With that gap, it's not surprising that relatively few people are moving from California to South Dakota for the jobs.
"I don't think we can draw a connection between what's happening on the Plains now and what will happen
elsewhere," says Charles Krider, director of the Institute for Public Policy and Business Research at the University
of Kansas in Lawrence.
In Milan, Mo., starting pay at the Premium Standard Foods pork plant is rising 13% to $8.50 an hour. The other big
employer in town -- a ConAgra Inc. chicken processing plant -- lifted beginning wages this spring by 9% to $6.80 an
hour, according to state employment officials.
After years of falling far behind, even meatpacking employees are beginning to catch up. IBP Inc., the nation's
biggest meatpacker, is lifting hourly wages at its Iowa plants as much as $1 an hour. Manufacturing wages in South
Dakota are up 6.1% this year. Some Minneapolis retailers are raising starting pay as much as 10% this year. And
competition for laborers is forcing farmers in Kansas, Nebraska and the Dakotas to pay 12% more for field and
livestock workers, according to an April survey by the U.S. Agriculture Department.

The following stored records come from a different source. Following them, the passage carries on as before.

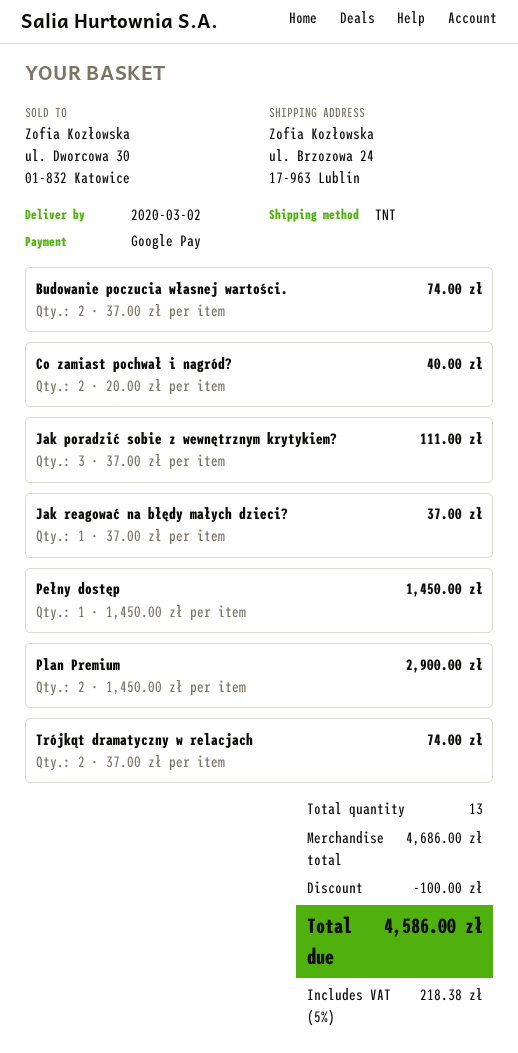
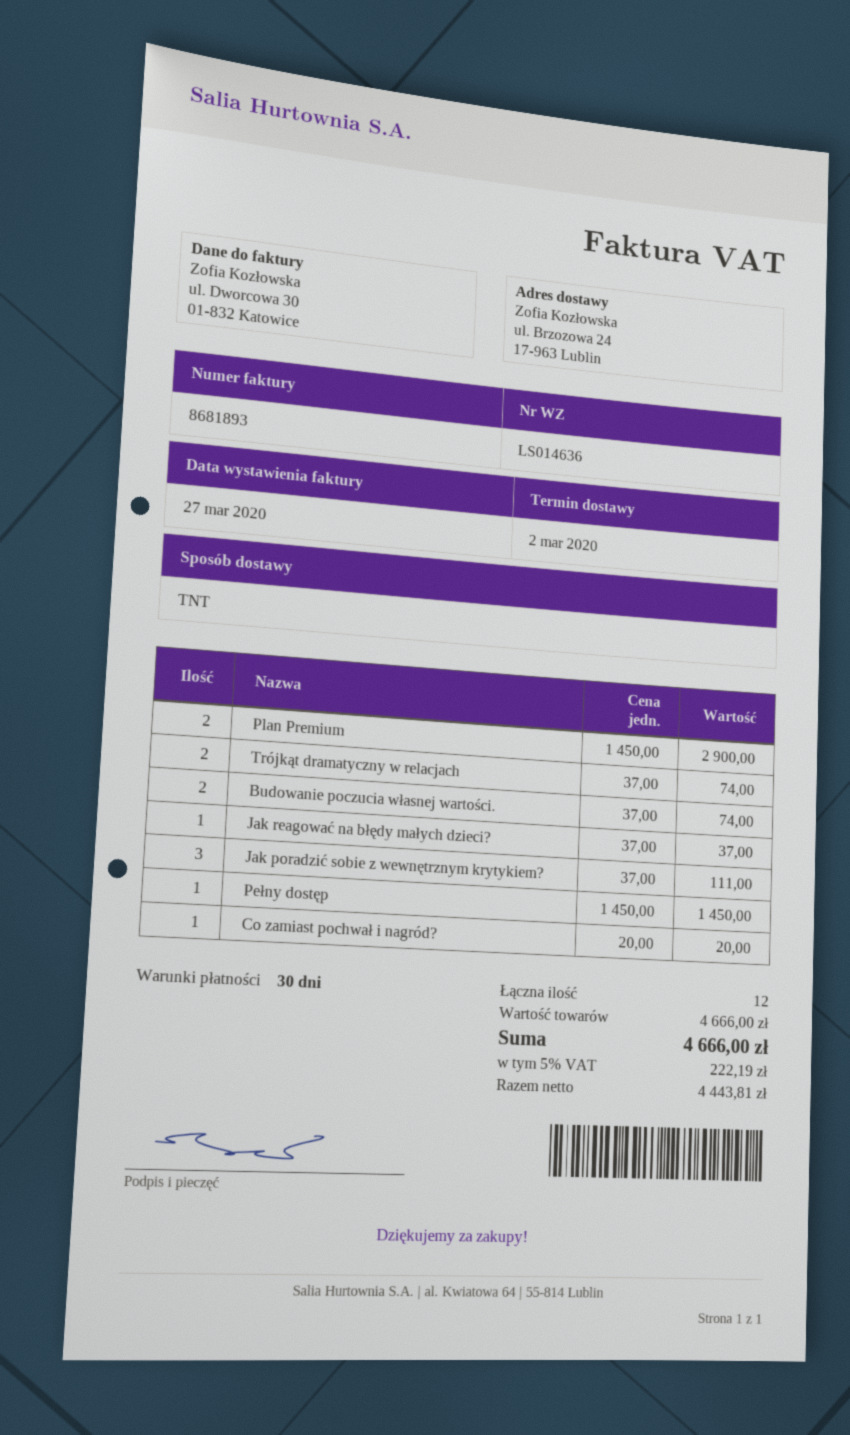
Co zamiast pochwał i nagród?: 2 x 20.00 = 40.00 -> 1 x 20.00 = 20.00
total quantity: 13 -> 12
subtotal: 4686.00 -> 4666.00
discount: 100.00 -> none
tax: 5% = 218.38 -> 5% = 222.19
total: 4586.00 -> 4666.00

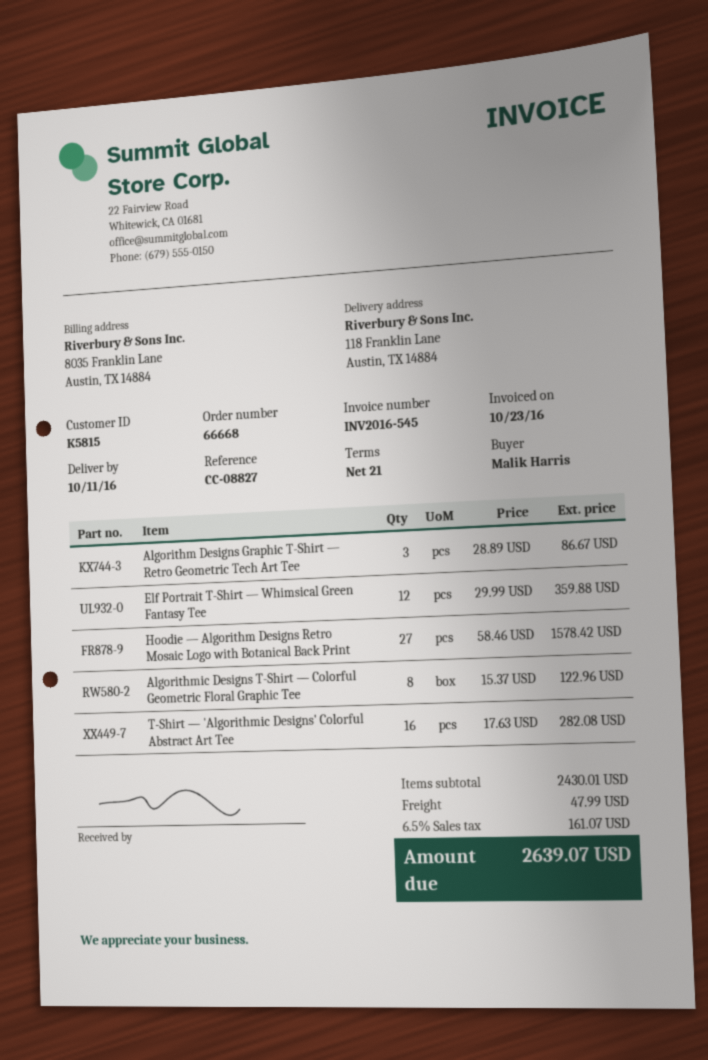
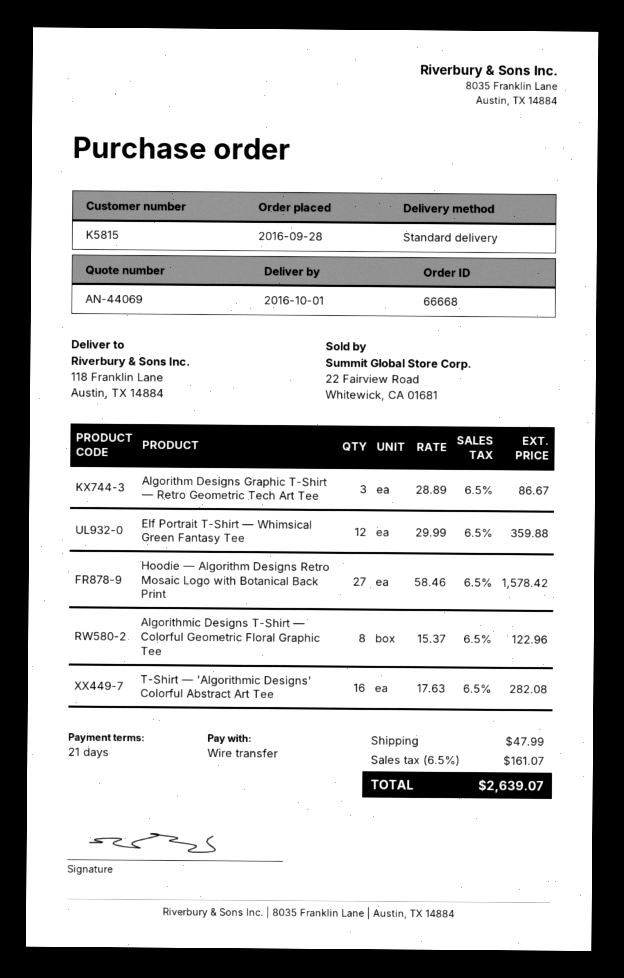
delivery date: 2016-10-11 -> 2016-10-01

In the hottest spots on the Plains, wage increases are beginning to lift some consumer prices. The average price for
an existing $200,000 home in Sioux City, Iowa, for example, rose about 8% last year. That's where personalcomputer direct marketer Gateway 2000 Inc. has doubled its local work force to 5,018 over the past 31 months.
The demand for housing is so strong that Bart Connelly moved his construction business to Sioux City from Dallas
last year. "There's no ocean and no mountains here, but we like the schools and low crime," says the 36-year-old
Iowa native, who is building seven homes and a townhouse. "Plus, I'm busier than ever," he adds.
But there are signs that the Plains economy is beginning to cool. Roughly 53,200 jobs were created in Minnesota in
1996. With the vast majority of able-bodied persons in the state already working, the expected net migration of
20,000 people to Minnesota this year just isn't enough to keep payrolls expanding at the same pace.
Minnesota's state economist, Thomas F. Stinson, expects personal income there to grow 4.5% during the 12 months
ending next summer, compared with the blistering 7.8% for calendar 1996. Likewise, the number of new jobs is
expected to slow to 37,000. "Our growth is limited by the ability to find workers," he says.
In South Dakota, where a strong farm economy helped lift total personal income 10.4% last year, the long-stagnant
population is growing again. However, with a high percentage of the population already working, the number of
jobs is growing less than 2% this year, compared with 3.5% annually during the first half of the 1990s. Likewise,
nonfarm-income growth appears to be slowing to about 5% this year.
"We've run out of farm wives" to hire, says Randall M. Stuefen, research director of the Business Research Bureau
at the University of South Dakota in Vermillion. "Labor is probably our most limited resource."
To find skilled workers, a tool maker in Lake Preston, S.D., is taking on high-school students as apprentices, and
promising new workers an 8.7% raise after six months. "It's real easy for people to jump around," says Gene Paul,
plant manager. "A lot of applicants have had four jobs in the past year."
In Nebraska, where thousands of jobs are going unfilled, hourly wages for marketing positions at some companies
jumped by low double digits in the first quarter, compared with the fourth quarter of 1996, according to a state
survey.
Ernest Goss, an economics professor at Creighton University in Omaha, expects job growth in Nebraska to slow to
2.1% this year from 2.4% in 1996. "We could grow 5% to 6% if we had adequate in-migration," he says.